Work request:
Collect every line of the records below that contains the word "none".

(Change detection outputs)
Content starts

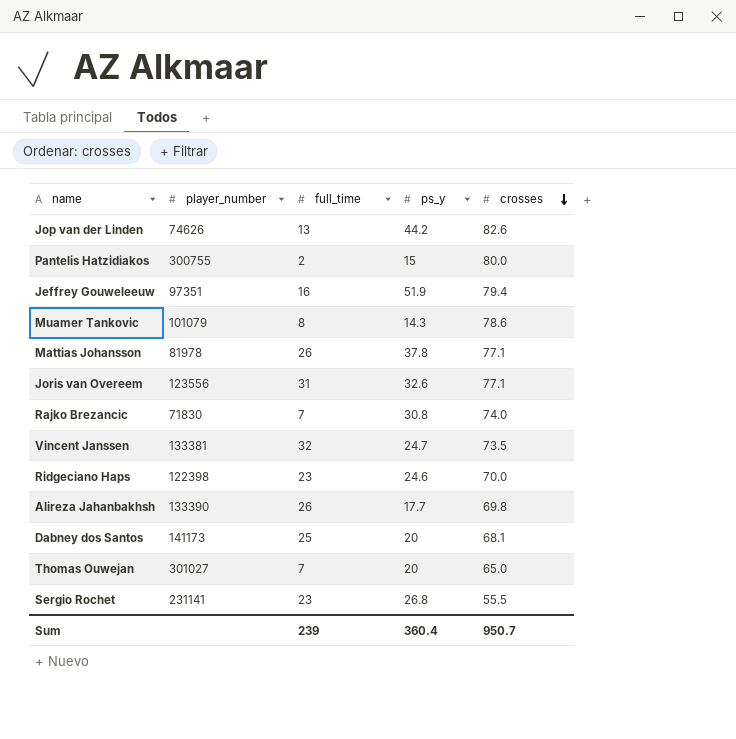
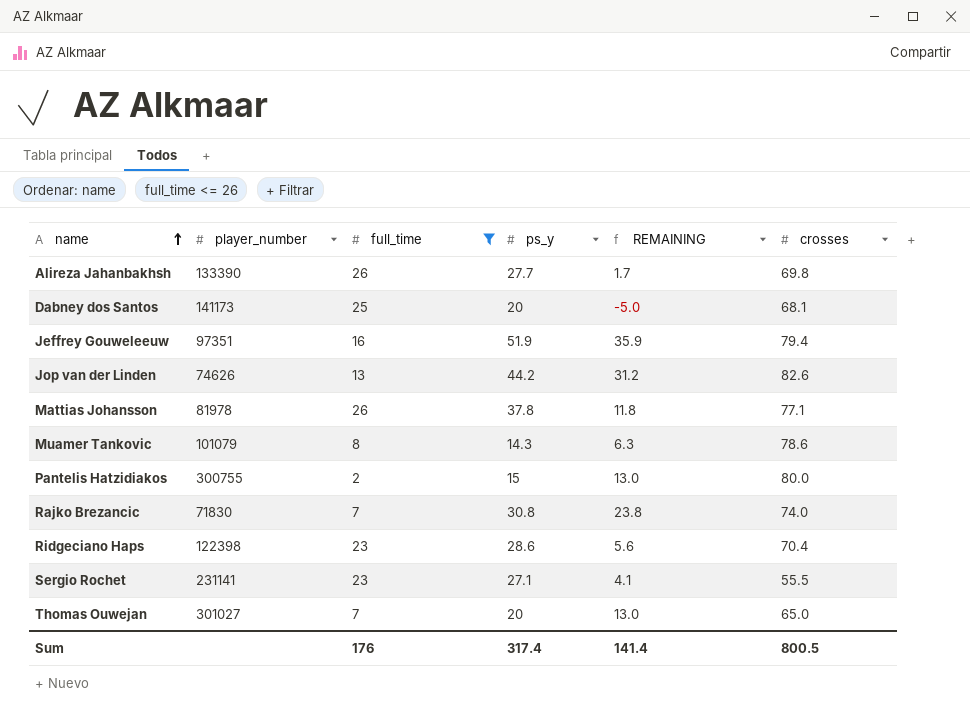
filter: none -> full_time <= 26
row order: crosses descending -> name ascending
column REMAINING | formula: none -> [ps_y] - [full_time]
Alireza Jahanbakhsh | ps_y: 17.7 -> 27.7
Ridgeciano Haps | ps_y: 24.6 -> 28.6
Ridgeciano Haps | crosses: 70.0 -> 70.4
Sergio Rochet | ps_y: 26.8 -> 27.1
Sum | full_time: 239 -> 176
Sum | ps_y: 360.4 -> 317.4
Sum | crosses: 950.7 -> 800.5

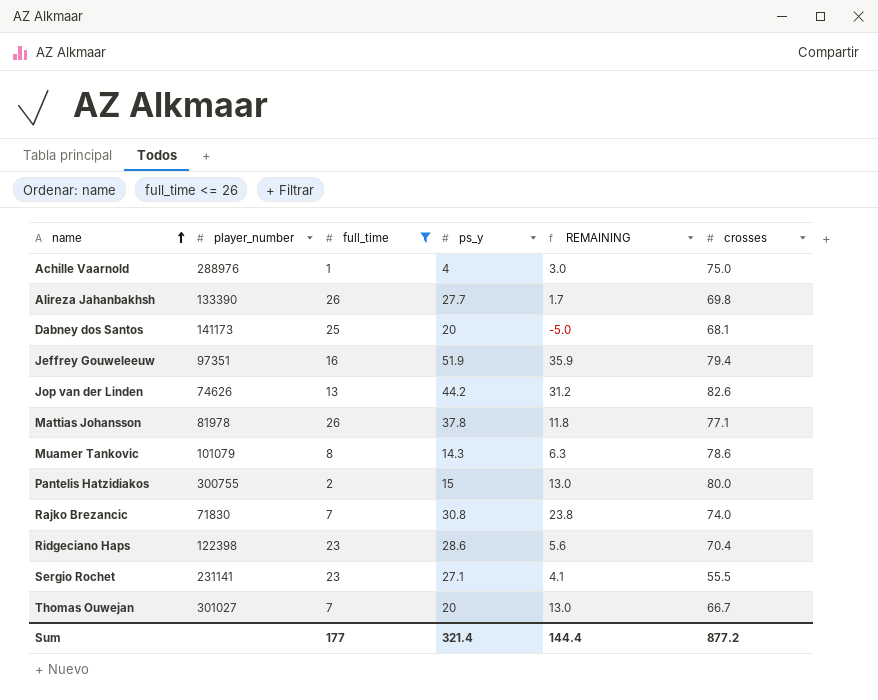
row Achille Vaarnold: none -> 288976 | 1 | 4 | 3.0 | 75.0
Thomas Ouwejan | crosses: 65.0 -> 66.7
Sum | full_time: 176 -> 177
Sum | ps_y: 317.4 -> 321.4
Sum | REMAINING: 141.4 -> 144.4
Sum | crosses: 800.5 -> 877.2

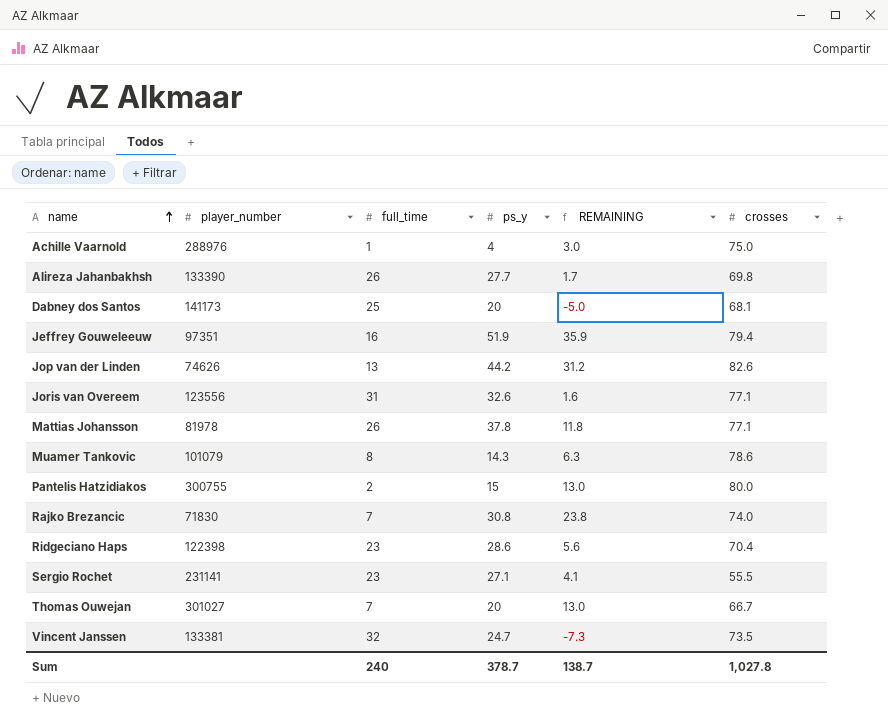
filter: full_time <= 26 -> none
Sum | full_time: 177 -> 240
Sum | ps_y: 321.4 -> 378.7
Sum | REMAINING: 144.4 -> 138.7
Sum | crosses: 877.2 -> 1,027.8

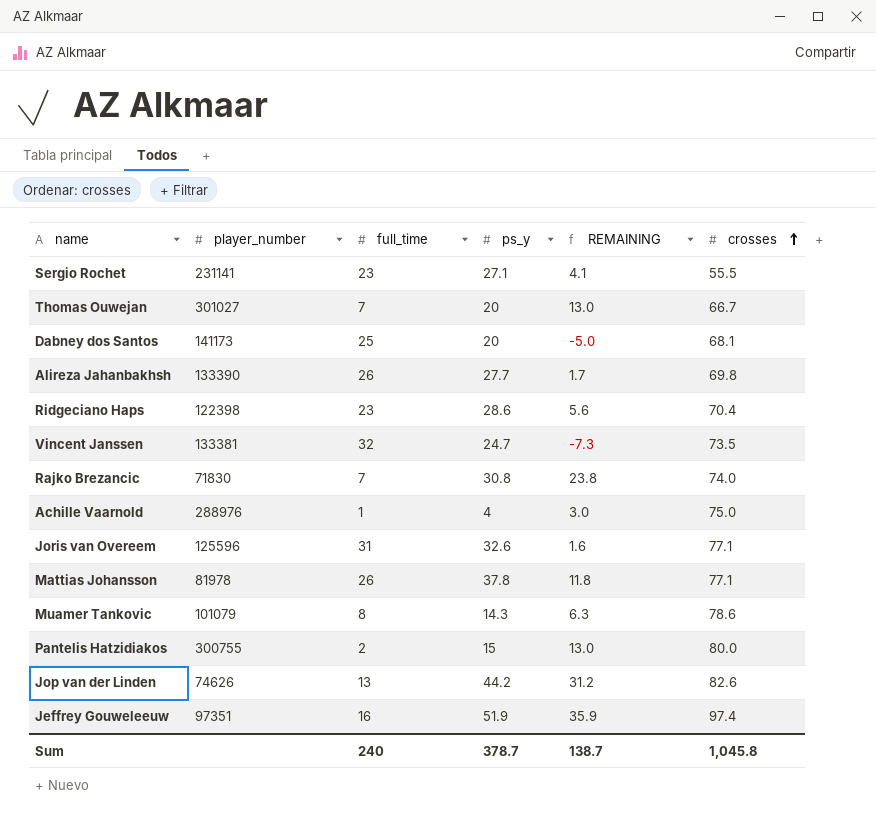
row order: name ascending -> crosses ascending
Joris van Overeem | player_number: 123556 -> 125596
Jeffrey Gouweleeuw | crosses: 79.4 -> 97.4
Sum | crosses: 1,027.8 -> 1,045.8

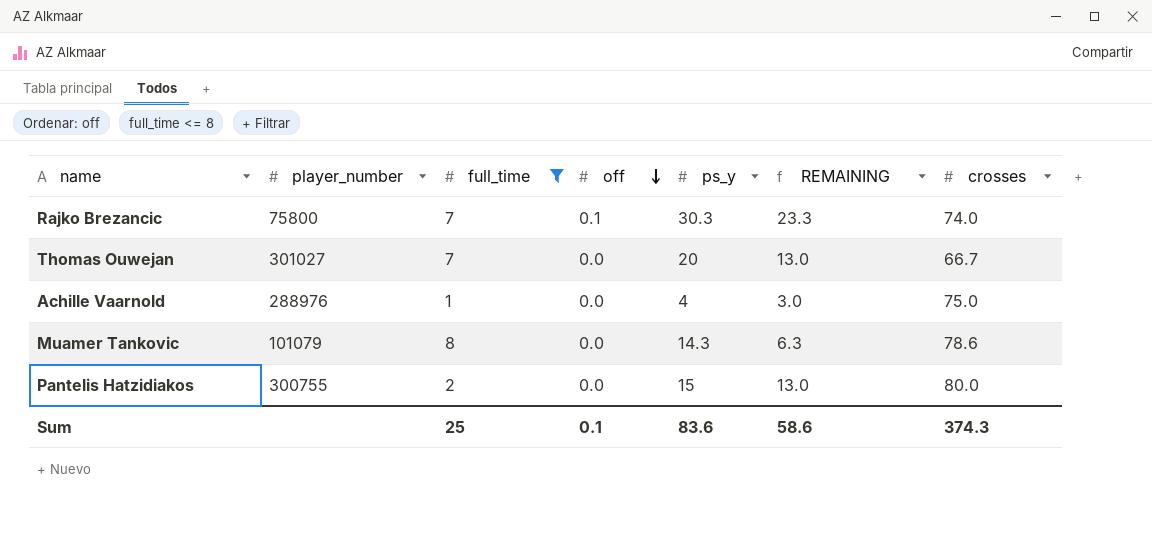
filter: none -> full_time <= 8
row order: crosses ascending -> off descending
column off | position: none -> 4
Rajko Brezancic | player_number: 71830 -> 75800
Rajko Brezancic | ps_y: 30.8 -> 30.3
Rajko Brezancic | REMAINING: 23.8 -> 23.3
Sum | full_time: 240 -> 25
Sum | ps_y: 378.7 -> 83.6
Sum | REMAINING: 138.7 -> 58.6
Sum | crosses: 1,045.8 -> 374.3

Content ends
Content starts

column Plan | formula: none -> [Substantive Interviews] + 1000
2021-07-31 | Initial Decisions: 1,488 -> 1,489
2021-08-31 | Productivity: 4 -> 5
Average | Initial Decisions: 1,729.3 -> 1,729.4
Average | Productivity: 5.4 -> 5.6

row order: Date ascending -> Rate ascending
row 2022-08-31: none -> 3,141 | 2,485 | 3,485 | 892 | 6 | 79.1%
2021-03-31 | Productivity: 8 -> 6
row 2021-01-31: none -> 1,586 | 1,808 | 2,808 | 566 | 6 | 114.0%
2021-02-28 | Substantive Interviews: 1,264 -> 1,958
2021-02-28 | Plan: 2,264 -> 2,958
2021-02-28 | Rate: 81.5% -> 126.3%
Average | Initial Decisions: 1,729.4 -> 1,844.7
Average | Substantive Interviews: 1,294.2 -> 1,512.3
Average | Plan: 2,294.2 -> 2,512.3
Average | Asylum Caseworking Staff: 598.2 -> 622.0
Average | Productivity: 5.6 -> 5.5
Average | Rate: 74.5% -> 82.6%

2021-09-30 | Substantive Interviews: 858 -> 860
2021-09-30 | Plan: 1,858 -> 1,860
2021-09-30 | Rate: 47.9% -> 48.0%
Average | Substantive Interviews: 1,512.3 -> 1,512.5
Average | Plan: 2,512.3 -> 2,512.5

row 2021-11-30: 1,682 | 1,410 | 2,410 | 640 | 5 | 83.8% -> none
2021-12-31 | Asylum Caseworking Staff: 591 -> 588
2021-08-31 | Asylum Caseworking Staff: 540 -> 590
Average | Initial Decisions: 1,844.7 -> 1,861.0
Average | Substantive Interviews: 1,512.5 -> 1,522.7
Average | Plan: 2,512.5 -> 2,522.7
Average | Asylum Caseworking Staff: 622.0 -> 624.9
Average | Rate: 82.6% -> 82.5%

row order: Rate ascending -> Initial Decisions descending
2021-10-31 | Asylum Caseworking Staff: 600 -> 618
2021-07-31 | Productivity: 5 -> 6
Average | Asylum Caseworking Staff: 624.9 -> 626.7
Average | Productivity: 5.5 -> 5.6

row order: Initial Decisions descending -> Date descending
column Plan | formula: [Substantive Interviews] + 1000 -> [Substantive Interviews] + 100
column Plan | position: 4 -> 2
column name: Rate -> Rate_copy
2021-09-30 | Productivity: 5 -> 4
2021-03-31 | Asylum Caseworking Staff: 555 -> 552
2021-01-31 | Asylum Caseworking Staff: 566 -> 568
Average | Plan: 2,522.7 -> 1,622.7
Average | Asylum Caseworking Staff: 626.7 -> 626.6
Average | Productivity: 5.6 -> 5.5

Content ends

Result of this task:
filter: none -> full_time <= 26
column REMAINING | formula: none -> [ps_y] - [full_time]
row Achille Vaarnold: none -> 288976 | 1 | 4 | 3.0 | 75.0
filter: full_time <= 26 -> none
filter: none -> full_time <= 8
column off | position: none -> 4
column Plan | formula: none -> [Substantive Interviews] + 1000
row 2022-08-31: none -> 3,141 | 2,485 | 3,485 | 892 | 6 | 79.1%
row 2021-01-31: none -> 1,586 | 1,808 | 2,808 | 566 | 6 | 114.0%
row 2021-11-30: 1,682 | 1,410 | 2,410 | 640 | 5 | 83.8% -> none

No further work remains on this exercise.